Re: [PATCH v10 08/14] mm: multi-gen LRU: support page table walks

From: Andrew Morton
Date: Fri Apr 15 2022 - 17:32:29 EST


On Fri, 15 Apr 2022 14:11:32 -0600 Yu Zhao <yuzhao@xxxxxxxxxx> wrote:

> >
> > I grabbed
> > https://kojipkgs.fedoraproject.org//packages/kernel/5.18.0/0.rc2.23.fc37/src/kernel-5.18.0-0.rc2.23.fc37.src.rpm
> > and
>
> Yes, Fedora/RHEL is one concrete example of the model I mentioned
> above (experimental/stable). I added Justin, the Fedora kernel
> maintainer, and he can further clarify.
>
> If we don't want more VM_BUG_ONs, I'll remove them. But (let me
> reiterate) it seems to me that just defeats the purpose of having
> CONFIG_DEBUG_VM.
>

Well, I feel your pain.
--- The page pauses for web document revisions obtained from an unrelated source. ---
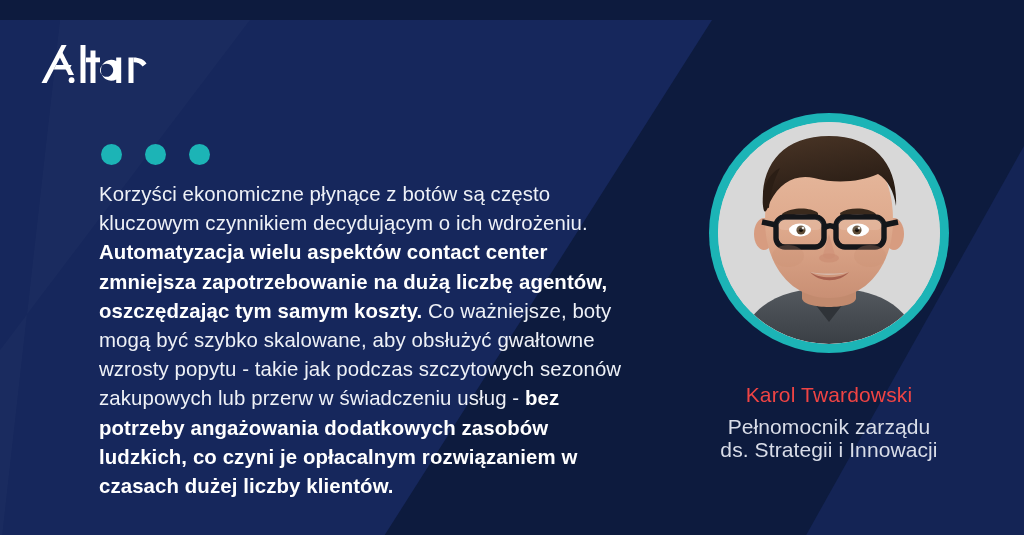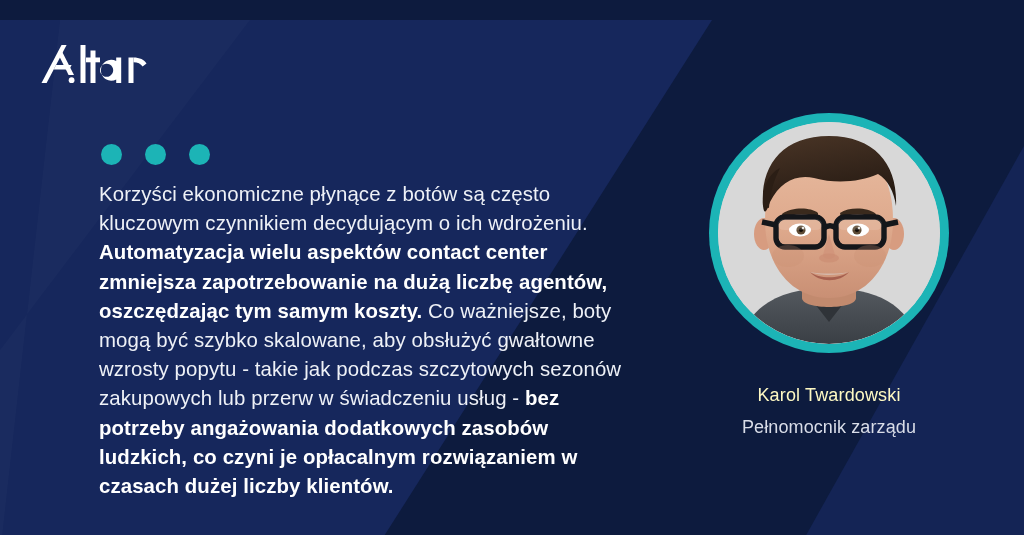--- a/index.html
+++ b/index.html
@@ -122,29 +122,29 @@
   
   .caption {
     position: absolute;
     left: 689px;
     top: 363px;
     width: 280px;
     text-align: center;
     color: #eceff5;
   }
   .caption .name {
-    font-size: 18px;
+    font-size: 21px;
     line-height: 24px;
     font-weight: 400;
     letter-spacing: 0.15px;
-    color: #fef9c3;
+    color: #ef4444;
   }
   .caption .role {
     margin-top: 9px;
-    font-size: 18px;
+    font-size: 21px;
     line-height: 22.5px;
     font-weight: 400;
     color: #d9dde8;
     letter-spacing: 0.1px;
   }
 </style>
 </head>
 <body>
 
 <div class="stage">
@@ -254,16 +254,17 @@
           <ellipse cx="152" cy="134" rx="16" ry="11" fill="#c98f74" opacity="0.28"></ellipse>
         </g>
       </svg>
     </div>
   </div>
 
   <div class="caption">
     <div class="name">Karol Twardowski</div>
     <div class="role">
       <div>Pełnomocnik zarządu</div>
+      <div>ds. Strategii i Innowacji</div>
     </div>
   </div>
 
 </div>
 
 </body></html>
It was never expected that VM_BUG_ON() would
get subverted in this fashion.

We could create a new MM-developer-only assertion. Might even call it
MM_BUG_ON(). With compile-time enablement but perhaps not a runtime
switch.

With nice simple semantics, please. Like "it returns void" and "if you
pass an expression with side-effects then you lose". And "if you send
a patch which produces warnings when CONFIG_MM_BUG_ON=n then you get to
switch to windows95 for a month".

Let's leave the mglru assertions in place for now and let's think about
creating something more suitable, with a view to switching mglru over
to that at a later time.



But really, none of this addresses the core problem: *_BUG_ON() often
kills the kernel. So guess what we just did? We killed the user's
kernel at the exact time when we least wished to do so: when they have
a bug to report to us. So the thing is self-defeating.

It's much much better to WARN and to attempt to continue. This makes
it much more likely that we'll get to hear about the kernel flaw.